Here's a very small extra to my last field report. To be honest, it was not good at all and a lot of details are missing. I wrote that under the influence of crazy feelings that girl created in me.

List of IOI's.
I was not really focusing on IOI's while I was with her, here's a list of indicators that I now remember.
- As we asked some people to take a picture of us, we were posing head to head.
- She showed me a picture of her sister
- She showed me a picture of her nephew (he was damn cute)
- We hugged when we said good bye, I kissed her on the chick.
- She looked at me in the eyes.
- She wanted to take a picture of me.
- She was enjoying listening to me speaking about Brazil, New York...
- She said the French accent in German was cute
- She asked a lot of questions about me

A sticking point.
I'm not good at escalation or showing/saying my intention. It goes without saying that this is related to a fear or rejection (ego). I managed to get the number of that girl, she likes me and asked me out. She texted me because she wanted to have a drink with me.
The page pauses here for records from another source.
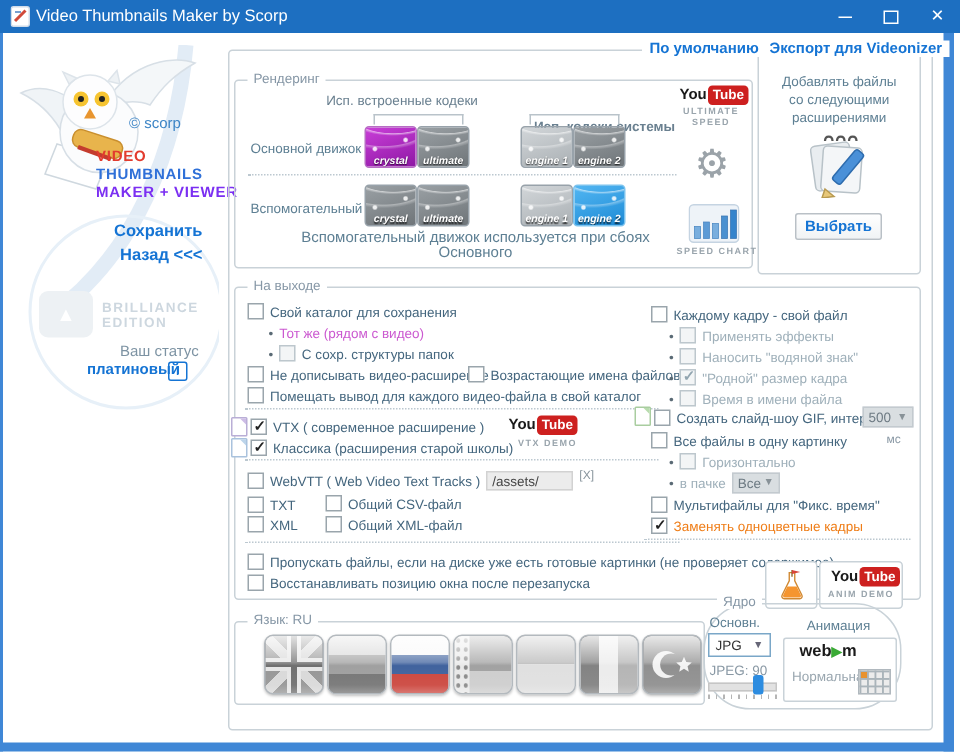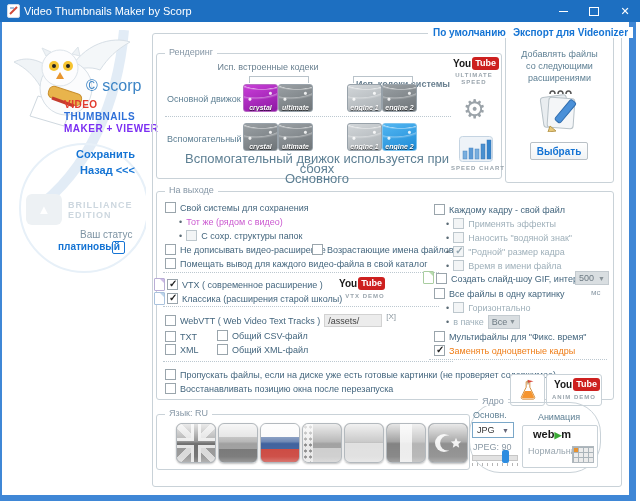--- a/index.html
+++ b/index.html
@@ -126,21 +126,21 @@
     <path d="M38 28 l-4 -8 l9 4 Z" fill="#eef2f5" stroke="#dde4ea"></path>
     <path d="M64 26 l6 -7 l2 9 Z" fill="#eef2f5" stroke="#dde4ea"></path>
     <circle cx="46" cy="38" r="5" fill="#f6c431"></circle>
       <circle cx="46" cy="38" r="2" fill="#222"></circle>
     <circle cx="60" cy="38" r="5" fill="#f6c431"></circle>
       <circle cx="60" cy="38" r="2" fill="#222"></circle>
     <path d="M52 44 l4 7 l-8 0 Z" fill="#e8952f"></path>
     <rect x="40" y="62" width="34" height="12" rx="5" transform="rotate(18 57 68)" fill="#e8b44c" stroke="#c98f2e"></rect>
     <path d="M44 70 l22 8" stroke="#c43c2e" stroke-width="3"></path>
   </svg>
-  <span class="ab" style="left:86px;top:77px;font-size:16px;color:#3d85c6;">© scorp</span>
+  <span class="ab" style="left:86px;top:77px;font-size:10px;color:#3d85c6;">© scorp</span>
   <span class="logoline" style="left:64px;top:99px;color:#e23b2e;">VIDEO</span>
   <span class="logoline" style="left:64px;top:111px;color:#2f70d8;">THUMBNAILS</span>
   <span class="logoline" style="left:64px;top:123px;color:#7b2ff2;">MAKER + VIEWER</span>
   <span class="side-link" style="left:76px;top:148px;">Сохранить</span>
   <span class="side-link" style="left:80px;top:164px;">Назад &lt;&lt;&lt;</span>
   <div class="ab" style="left:26px;top:194px;width:36px;height:31px;background:#edf1f4;border-radius:6px;display:flex;align-items:center;justify-content:center;color:#fff;font-size:13px;">▲</div>
   <span class="ab" style="left:68px;top:200px;font-size:9px;font-weight:bold;letter-spacing:1px;color:#cdd7df;">BRILLIANCE</span>
   <span class="ab" style="left:68px;top:210px;font-size:9px;font-weight:bold;letter-spacing:1px;color:#cdd7df;">EDITION</span>
   <span class="ab" style="left:80px;top:229px;font-size:10px;color:#7d93a3;">Ваш статус</span>
   <span class="ab" style="left:58px;top:241px;font-size:10px;font-weight:bold;color:#1574d4;">платиновый</span>
@@ -180,21 +180,21 @@
     <div class="tile t-grey" style="left:121px;top:69px;">
         <span class="tl">ultimate</span>
       </div>
     <div class="tile t-lgrey" style="left:190px;top:69px;">
         <span class="tl">engine 1</span>
       </div>
     <div class="tile t-blue" style="left:225px;top:69px;">
         <span class="tl">engine 2</span>
       </div>
 
-    <div class="ab" style="left:20px;top:100px;width:280px;text-align:center;font-size:13px;line-height:10px;color:#5d7f93;">
+    <div class="ab" style="left:20px;top:100px;width:280px;text-align:center;font-size:10px;line-height:10px;color:#5d7f93;">
       <div>Вспомогательный движок используется при сбоях</div>
       <div>Основного</div>
     </div>
 
     <div class="ab yt" style="left:296px;top:3px;">
       <span class="yt-you">You</span>
         <span class="yt-tube">Tube</span>
     </div>
     <div class="ab ytcap" style="left:294px;top:18px;width:46px;">ULTIMATE</div>
     <div class="ab ytcap" style="left:294px;top:25px;width:46px;">SPEED</div>
@@ -226,21 +226,21 @@
       <path d="M16 40 l6 5 l-8 1 Z" fill="#e8c87a" stroke="#b89a50"></path>
     </svg>
     <div class="btn" style="left:24px;top:108px;width:58px;height:18px;">Выбрать</div>
   </div>
 
   <div class="grp" style="left:156px;top:191px;width:456px;height:207px;">
     <span class="gt">На выходе</span>
 
     <div class="row" style="left:8px;top:9px;">
         <span class="cb"></span>
-        <span>Свой системы для сохранения</span>
+        <span>Свой каталог для сохранения</span>
       </div>
     <div class="row" style="left:22px;top:23px;">
         <span class="bullet">•</span>
         <span class="lab-mag">Тот же (рядом с видео)</span>
       </div>
     <div class="row" style="left:22px;top:37px;">
         <span class="bullet">•</span>
         <span class="cb dis"></span>
         <span>С сохр. структуры папок</span>
       </div>

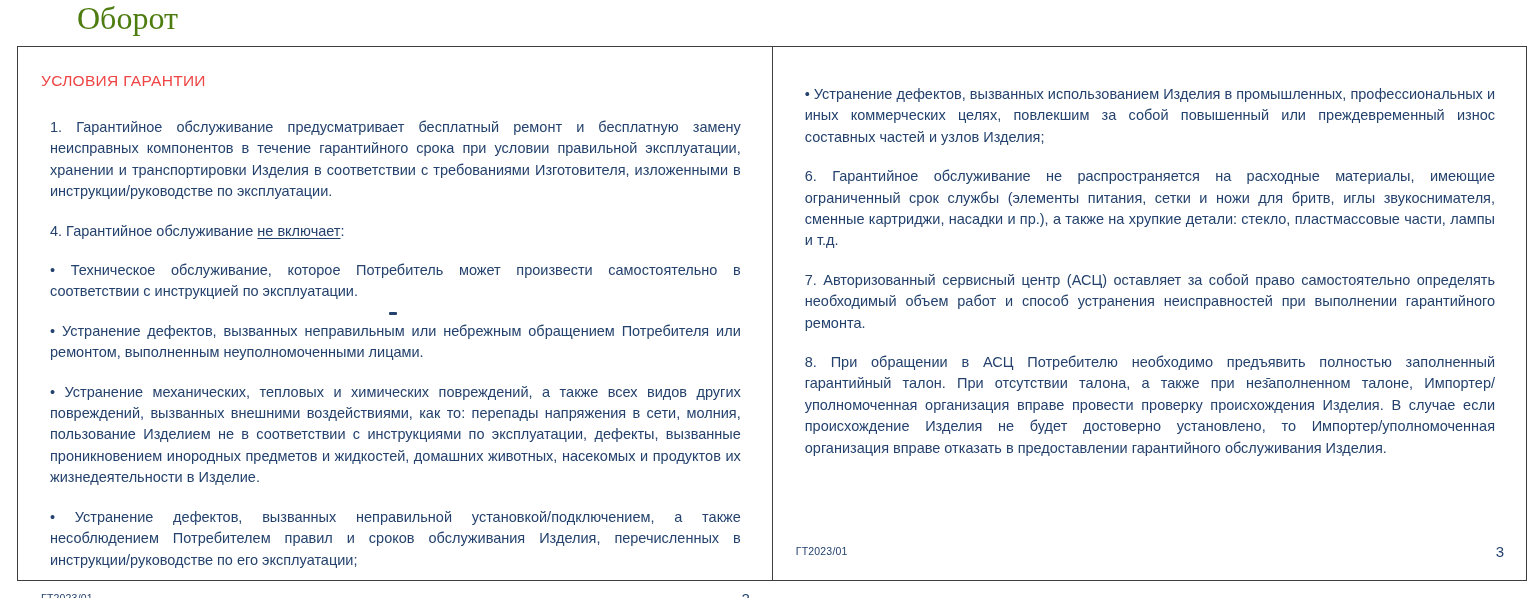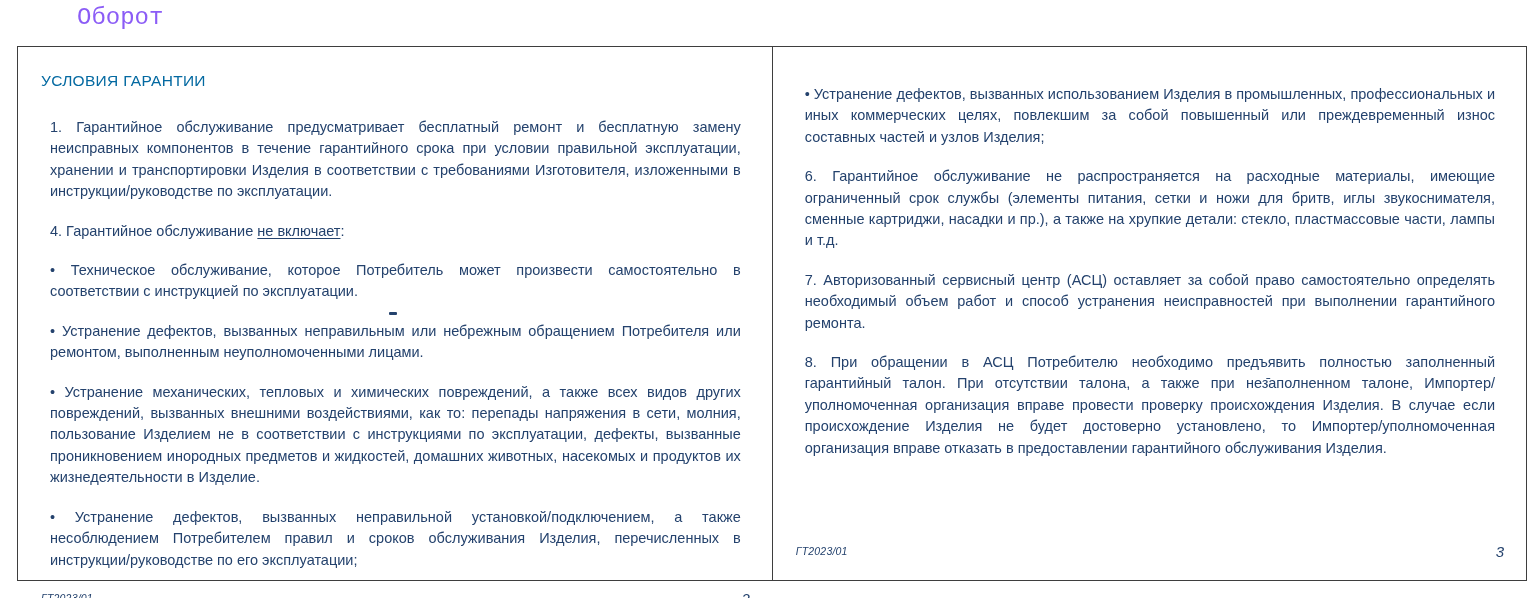--- a/index.html
+++ b/index.html
@@ -5,23 +5,23 @@
   html, body { margin:0; padding:0; }
   body {
     width:1537px; height:598px;
     background:#ffffff;
     font-family:"Liberation Sans", sans-serif;
     position:relative;
     overflow:hidden;
   }
   .doc-title {
     position:absolute; left:77px; top:3px;
-    font-family:Liberation Mono, monospace;
-    font-size:24px; line-height:30px;
-    color:#8b5cf6;
+    font-family:Liberation Serif, serif;
+    font-size:32px; line-height:30px;
+    color:#4d7c0f;
     font-weight:400;
   }
   .sheet {
     position:absolute; left:17px; top:46px;
     width:1510px; height:535px;
     border:1.5px solid #3e3e3e;
     box-sizing:border-box;
     background:#ffffff;
     display:flex;
   }
@@ -35,40 +35,39 @@
     width:755px;
     border-right:1.6px solid #3e3e3e;
     padding:24px 22px 18px 23px;
   }
   .col-right {
     width:753.5px;
     padding:28px 22px 18px 23px;
   }
   .section-heading {
     font-size:15.5px; line-height:20px;
-    color:#0369a1;
+    color:#ef4444;
     letter-spacing:0.3px;
     margin:0 0 17px 0;
     font-weight:400;
   }
   p.para {
     margin:9px;
     text-align:justify;
   }
   .u {
     text-decoration:underline;
     text-underline-offset:2px;
   }
   .page-footer {
     margin-top:auto;
     display:flex;
     justify-content:space-between;
     align-items:center;
     padding-top:8px;
-    font-style:italic;
   }
   .doc-code { font-size:10.5px; letter-spacing:0.2px; }
   .page-num { font-size:15px; }
   .stray-dash {
     position:absolute; left:389px; top:312px;
     width:8px; height:3px;
     background:#24426d;
     border-radius:1px;
   }
 </style>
She's spent her time talking about her family, asking questions about me. She had a wonderful smile, she deserved that kiss.

Setting up another date.
She's leaving Paris on the 23rd, I'd like to organize a cinema (we'll be in a warm place) and get a drink with her afterwards. I thought about Wednesday or Thursday. Pressure has got high since the first date.

Daniel..

_________________
On the Road to Manhood, my new learning journal: http://bit.ly/TEVapM
(My old learning journal http://bit.ly/eYRWL4)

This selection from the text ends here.